>>>

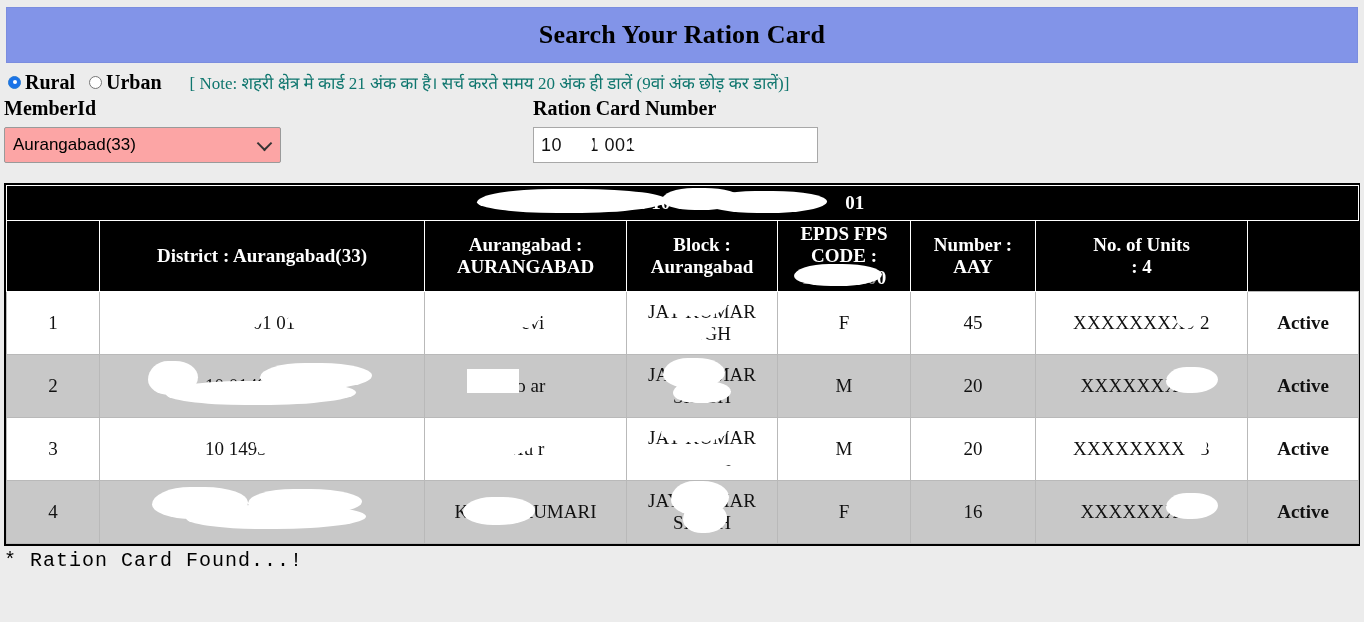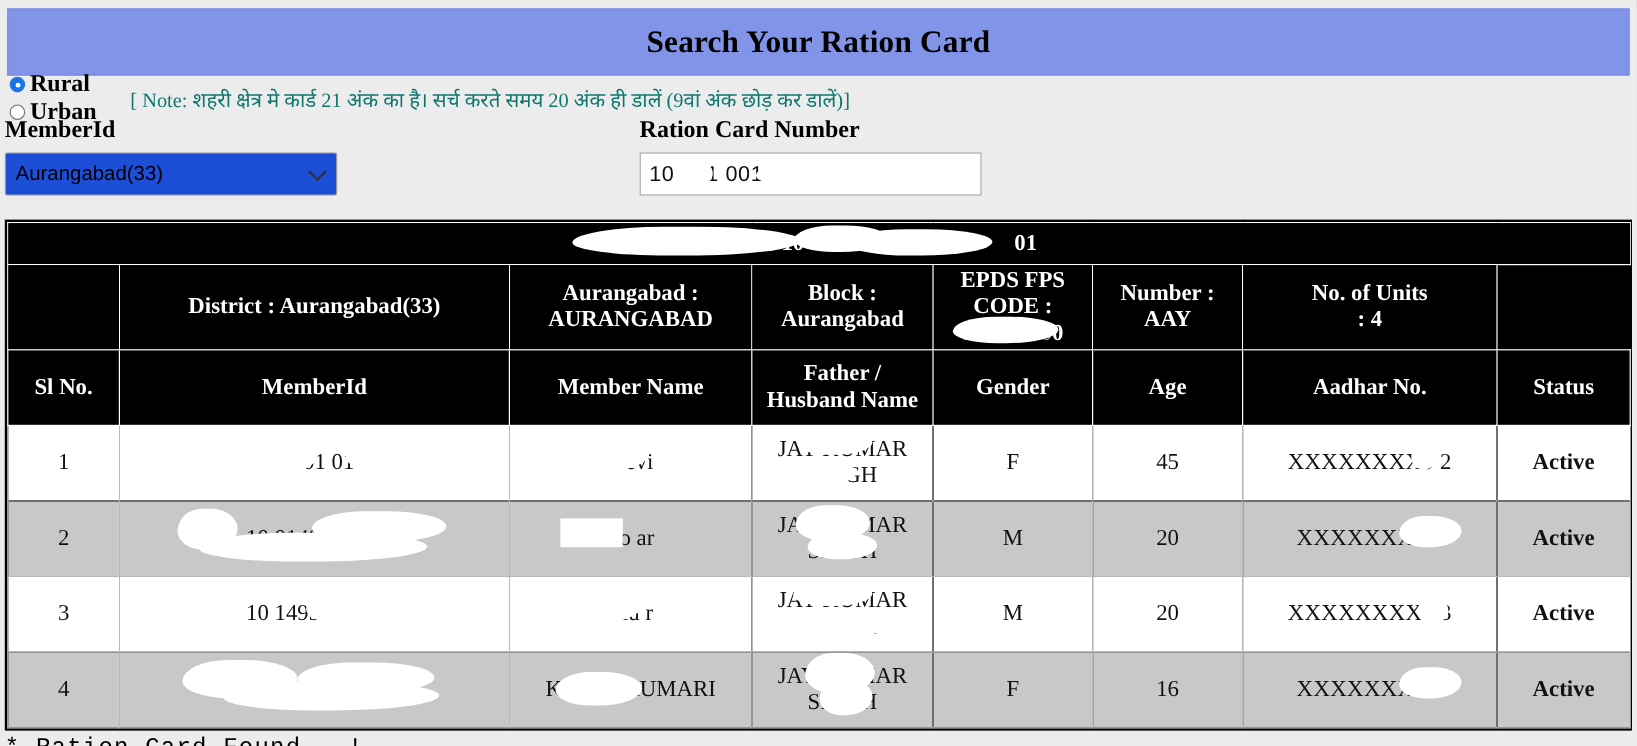--- a/index.html
+++ b/index.html
@@ -43,22 +43,21 @@
 
   
   .radio-row {
     display: flex;
     align-items: center;
     padding: 6px 0 0 8px;
     height: 26px;
   }
   .radio-group {
     display: flex;
-    align-items: flex-start;
-    flex-direction: column;
+    align-items: flex-end;
   }
   .radio-opt {
     display: flex;
     align-items: center;
     margin-right: 14px;
     cursor: pointer;
   }
   .radio-dot {
     width: 13px;
     height: 13px;
@@ -114,21 +113,21 @@
     position: absolute;
     left: 4px;
     top: 32px;
     width: 277px;
     height: 36px;
   }
   .select-box {
     width: 100%;
     height: 100%;
     box-sizing: border-box;
-    background: #1d4ed8;
+    background: #fca5a5;
     border: 1px solid #9a9a9a;
     border-radius: 2px;
     display: flex;
     align-items: center;
     padding: 0 8px;
     font-family: "Liberation Sans", sans-serif;
     font-size: 17px;
     position: relative;
   }
   .select-caret {
@@ -364,30 +363,20 @@
             </div>
           </td>
           <td>
             <div>Number : AAY</div>
           </td>
           <td>
             <div>No. of Units</div>
             <div>: 4</div>
           </td>
         </tr>
-        <tr class="col-head-row">
-          <td>Sl No.</td>
-          <td>MemberId</td>
-          <td>Member Name</td>
-          <td>Father /<br>Husband Name</td>
-          <td>Gender</td>
-          <td>Age</td>
-          <td>Aadhar No.</td>
-          <td>Status</td>
-        </tr>
       </thead>
       <tbody class="body-rows">
 
         <tr>
           <td>1</td>
           <td>
             <span>10        01                         01</span>
             <span class="redact-soft" style="left:48px; top:12px; width:60px; height:26px;"></span>
             <span class="redact-soft" style="left:115px; top:10px; width:50px; height:28px;"></span>
             <span class="redact-soft" style="left:188px; top:12px; width:82px; height:26px;"></span>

<<<

(Exercise goal) Each line from the top of the material through the line containing "width: 100%;" should be reproduced exactly; please drop any images.

(Answer for the task)
--- a/index.html
+++ b/index.html
@@ -43,22 +43,21 @@
 
   
   .radio-row {
     display: flex;
     align-items: center;
     padding: 6px 0 0 8px;
     height: 26px;
   }
   .radio-group {
     display: flex;
-    align-items: flex-start;
-    flex-direction: column;
+    align-items: flex-end;
   }
   .radio-opt {
     display: flex;
     align-items: center;
     margin-right: 14px;
     cursor: pointer;
   }
   .radio-dot {
     width: 13px;
     height: 13px;
@@ -114,21 +113,21 @@
     position: absolute;
     left: 4px;
     top: 32px;
     width: 277px;
     height: 36px;
   }
   .select-box {
     width: 100%;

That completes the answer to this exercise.